Sun 25 Dec, 2011 05:11 am
I spent 6 months studying in the UK January to July. I met this wonderful man soon after I arrived (also Australian but settled in UK). I’m 33 and he’s 41. We were together for 4 mths and during this time he was very serious and wanted to commit, however as I was only in the UK temporarily, I was unsure (because of past hurt, I’m also very scared to commit) About 2 months into our relationship, I asked for space and time however he was unable to give me this. We both weakened, he kept contacting me, and I kept opening my door to him as we had this connection, then would feel smothered, and push him away and so the cycle continued.
Just before coming back to OZ, we spent an incredible 2 weeks together. My last week in the UK, he said he wanted to give up his life and follow me to Australia, I freaked me out & felt overwhelmed and I pushed him away again.
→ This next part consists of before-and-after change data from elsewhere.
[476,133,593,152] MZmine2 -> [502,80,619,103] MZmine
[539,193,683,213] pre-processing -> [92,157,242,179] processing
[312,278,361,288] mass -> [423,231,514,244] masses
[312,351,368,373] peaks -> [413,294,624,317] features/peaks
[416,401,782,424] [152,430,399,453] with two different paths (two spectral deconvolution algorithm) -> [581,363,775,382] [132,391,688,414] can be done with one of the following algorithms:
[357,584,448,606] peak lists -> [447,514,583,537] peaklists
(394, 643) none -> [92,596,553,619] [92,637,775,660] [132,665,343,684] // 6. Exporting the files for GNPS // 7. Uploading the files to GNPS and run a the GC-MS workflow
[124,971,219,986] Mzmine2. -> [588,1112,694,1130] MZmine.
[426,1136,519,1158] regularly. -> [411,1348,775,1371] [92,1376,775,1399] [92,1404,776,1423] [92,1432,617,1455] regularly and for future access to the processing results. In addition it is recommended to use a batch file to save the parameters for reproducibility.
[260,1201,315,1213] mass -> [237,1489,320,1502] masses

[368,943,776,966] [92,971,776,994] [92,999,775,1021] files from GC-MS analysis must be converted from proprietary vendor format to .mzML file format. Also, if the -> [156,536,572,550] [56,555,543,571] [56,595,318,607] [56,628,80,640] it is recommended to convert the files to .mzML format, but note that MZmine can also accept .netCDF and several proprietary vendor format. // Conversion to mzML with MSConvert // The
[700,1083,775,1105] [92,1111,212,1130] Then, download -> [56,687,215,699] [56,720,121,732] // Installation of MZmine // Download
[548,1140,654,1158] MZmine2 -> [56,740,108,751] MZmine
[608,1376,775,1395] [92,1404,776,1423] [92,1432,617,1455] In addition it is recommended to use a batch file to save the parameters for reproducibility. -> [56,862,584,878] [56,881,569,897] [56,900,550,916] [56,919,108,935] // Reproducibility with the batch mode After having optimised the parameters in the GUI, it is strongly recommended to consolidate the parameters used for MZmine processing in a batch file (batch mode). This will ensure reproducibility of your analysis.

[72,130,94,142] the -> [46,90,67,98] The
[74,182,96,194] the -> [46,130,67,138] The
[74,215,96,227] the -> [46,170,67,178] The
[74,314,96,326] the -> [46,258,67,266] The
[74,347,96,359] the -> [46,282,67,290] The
While back in Australia, I had the time and space I needed to think about ‘us’. And also to think about what it is I want in life. We spoke regularly, and I knew he was coming out to Australia in December to see his family. In September I sent him an email saying how much I missed him, trying in my awkward way to tell him that I was ready to commit. He replied and said that he thought about me every day & that he missed me. We spoke on the phone and agreed that we’d spend some time together when he is in Australia and take it from there. So over the last couple of months (Oct/Nov) I felt so ready to commit to him, and so ready to settle down, I even started to plan our whole life together, I wanted desperately to move back to the village in the UK where we met, but my biggest mistake was I never told him any of this.
During this time he met someone else and I just found out about it last week. I freaked out & told him how I felt, and he said that he was so sorry that he hurt me, that he didn’t realise I felt like this and he was confused. He’s back in Australia for Christmas and the other night went out to dinner to chat about it. I asked him if it was serious, and he said “yes it is, but I’m not sure about it… she is serious, but I’m not sure how long it will last, I don’t know”. I said that I wanted to be with him & he said that he has made a commitment to her, even though he’s unsure about where that relationship will go with her and so he doesn’t want to hurt her. I respect that. But I love him and I felt that I’ve lost a great guy.
She is 40. She is very threatened by me, and she is insecure, (he told me this) and he said that she didn’t want him to see me when he was here in Australia. She made him promise that he wouldn’t hurt her. She is unable to have children. I want children with him. I asked him the other night if he wanted children, he said yes, and looked quite sad.
So we saw each other on Thursday (22nd December) night, and I wrote him a letter which I gave to him at the end of the night basically saying that I’m sorry for not being able to commit to him earlier, explaining why that was (due to my past), saying that I had imagined a life with him, but I understand that it’s now over, and that I wish him well. It was basically a good-bye letter. The next day, on Friday (23rd December) I tried to contact him and he didn’t responded to my two messages, I realise now that I need to STOP contacting him.
I know that she is in the UK, and I’m here. So for him it’s easier for him to choose her. And who knows, maybe he really likes her but just didn’t want to hurt my feelings. He said that she’s really different to me, so I imagine she has a much more active social life, and is more fun and exciting.
He did tell me over dinner, that the feelings he had for me were much stronger than they are for her. So I don’t know if that means that I still have a chance, or maybe he’s just letting me down gently.
For study reasons, I plan to move back there in 18 months (although I haven’t told him this and not sure if I should tell him?).
He wanted to stay friends and in touch, but I said that I couldn’t do that because it’s too hard, and because I want to be with him. I’m not sure if that was the right thing, because deep down I do want to stay in touch with him.
I just wonder if I should wait out their relationship? I know I stuffed up because I waited too long, but wonder if there is still some hope.
You should not "wait out their relationship". How tacky is that? You should get over yourself. You had a chance and you chose not to take it. Move on with your life.
I realise now that I need to STOP contacting him.
Yes, you got that bit right. Make 2012 the year you feel better about yourself and get the happiness you deserve.
"Do I have another chance?" No one can answer that. But considering your story and the present circumstances. I would hope you don't even go back to school there -- honestly, think of all the parties concerned. Your silence said it all. You have to give that other gal some peace.
I would think also that you might have some significant dream come a long too. The kind you have at night in a deep sleep. Don't muddy these waters more. Staying friends is completely out of the question, give that other gal total total peace!!! That's what you would want isn't it.
You'll be a better person too. Thank you for sharing too, you did good. It takes a good strong women to step up to the plate on this one, do the right thing. You already did this by posting the story, you just needed our support to finish it out. We know it's difficult, it is ..... but it's the right thing - bless you.
Well, he knows how YOU feel now. But he does not know how he feels.
Give him some space and time.
Timing is everything. It seems that you two just don't have the right timing together.
Still, there may be some chance, but HE has to make the next move.
In the meantime, don't close yourself off from finding another love.
Someday you might have to consider him, "the one that got away." We all have them, believe me.
Love will come in perfect time for you.